Susmak Sevmektir Adını Haykıramadığın Kişiyi

Susmak kabullenmektir habersiz geleni;
Bazen acı çekmektir,
Haklılığını bile bile boyun bükmektir,
Kelimelere küsmektir üzmemek için sevdiğini…

Susmak dinlemektir alabildiğine hırçın düşünceleri;
Bazen göz yaşlarını saklamaktır,
Hüznü sessizliğe zincirlemektir,
Göstermemek için toprağa düşeni…

Susmak sevmektir adını haykıramadığın kişiyi,
Bazen ödün vermektir,
Hicranıyla yüreği dağlamaktır,
Gitmesin diye sıkı sıkı örtmektir yüreğini…
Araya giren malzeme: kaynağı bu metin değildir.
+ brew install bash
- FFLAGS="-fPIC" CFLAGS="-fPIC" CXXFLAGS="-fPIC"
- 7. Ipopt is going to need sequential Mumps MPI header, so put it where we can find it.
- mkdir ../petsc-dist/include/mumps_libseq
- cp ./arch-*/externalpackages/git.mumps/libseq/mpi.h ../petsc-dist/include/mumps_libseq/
Susmak hapsetmektir aşamadığın çaresizliği;
Bazen geleceği beklemektir,
Hatıralar uğruna sineye çekmektir,
Dostluk adına çiğnemektir gururunu…

Susmak ölmektir yaşamak adına hayatı;
Bazen kaçıp gitmektir,
Hayatla kaderi birleştirmektir,
Teslim olup kaybetmektir...

Sus gönlüm...susabilirsen tabii...

Sus gönlüm. Çok dile getirme. Sen dile getirdikçe gönlün daha da coşuyor, daha meraklanıyor ve beklemek daha da zorlaşıyor.

Sus gönlüm. Çok laf etme. Az söyle ki işimiz olgunlaşsın. Az söyle ki Hakka karşı yanlış kelam çıkmasın.
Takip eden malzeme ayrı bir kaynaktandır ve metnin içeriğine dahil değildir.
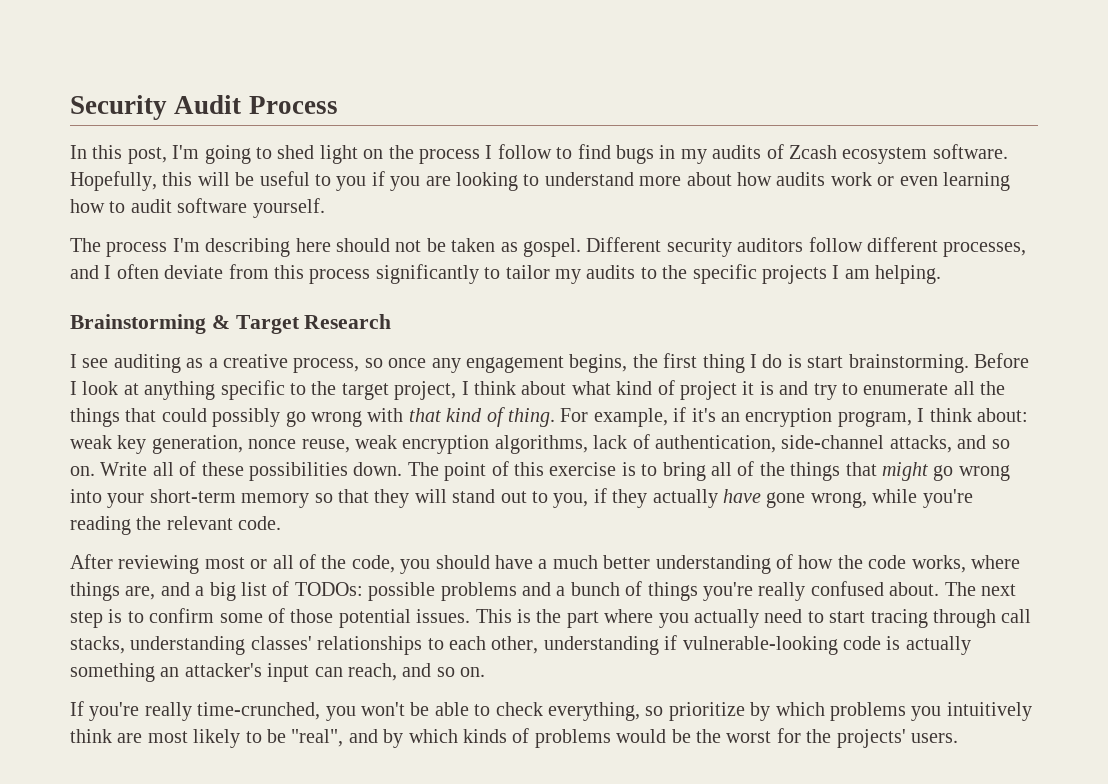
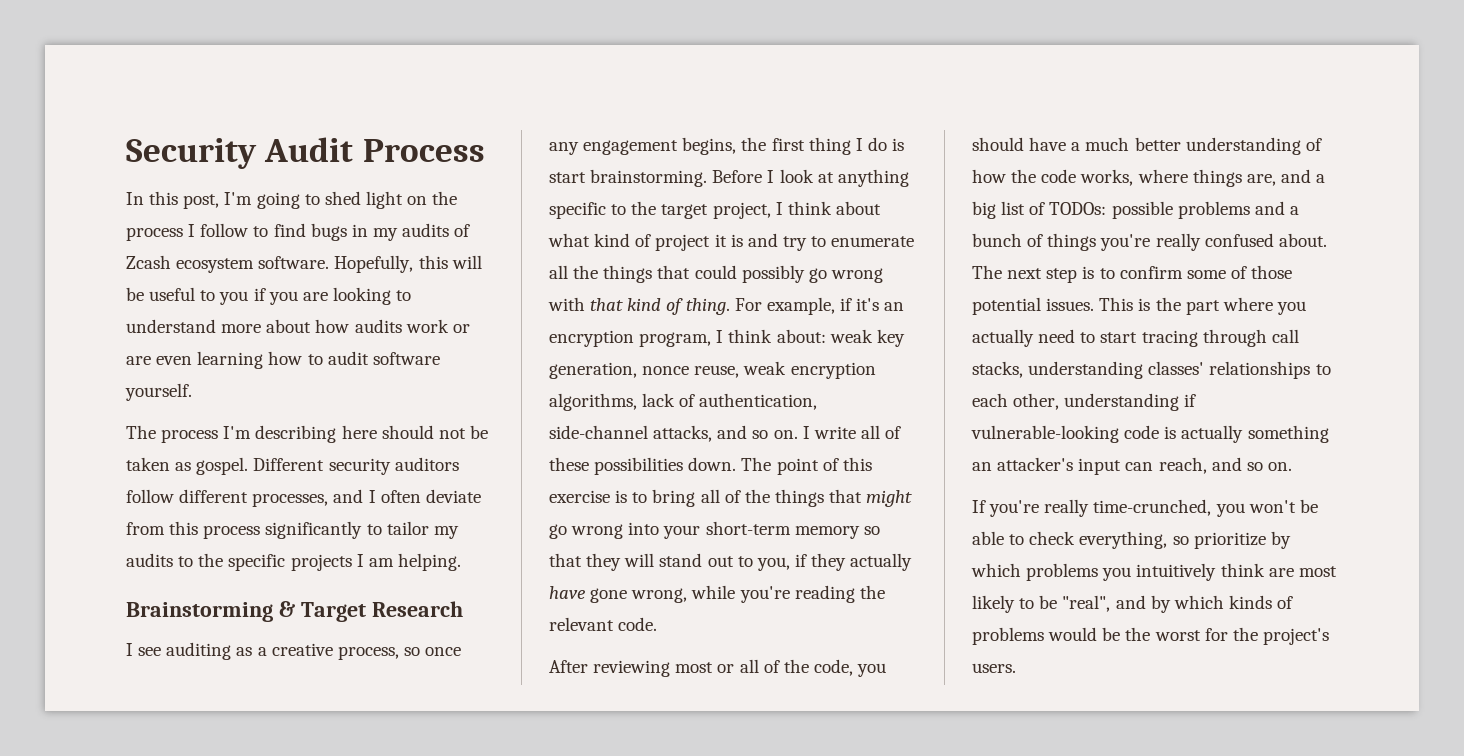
- Hopefully, this will be useful to you if you are looking to understand more about how audits work or even learning how to audit software yourself.
+ Hopefully, this will be useful to you if you are looking to understand more about how audits work or are even learning how to audit software yourself.
- Write all of these possibilities down.
+ I write all of these possibilities down.
- If you're really time-crunched, you won't be able to check everything, so prioritize by which problems you intuitively think are most likely to be "real", and by which kinds of problems would be the worst for the projects' users.
+ If you're really time-crunched, you won't be able to check everything, so prioritize by which problems you intuitively think are most likely to be "real", and by which kinds of problems would be the worst for the project's users.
Sus gönlüm. Bir elif miktarı sus. Az kaldı bahara. Dayan gönlüm. Denizin içinde meydana gelen görünmeyen dalgalar gibi yüreğin biliyorum. Beklemekten başka çare olsaydı, seni durdurmazdım... İnan bana... Ama yok. Başka çare yok. Unutma ki ilaç bile beklemeden tesir etmez, çiçek bile vakti gelmeden önce açmaz...

Sus gönlüm. Bu kışın bahara dönünceye kadar. Bu gece gündüz oluncaya kadar. Uzak yollar yakınlaşıncaya kadar. Bu sıkıntının ardından ferahlık gelinceye kadar. Ve yüzümüz vuslat gözyaşlarıyla ıslanıncaya kadar sus...

Sus gönlüm. Seni senden daha iyi bilen Rabbinin hükmü vuk'u buluncaya kadar. Senin nasibin sana ulaşıncaya kadar, ulaşmayanlarınsa senin nasibin olmadığını anlayana kadar sus...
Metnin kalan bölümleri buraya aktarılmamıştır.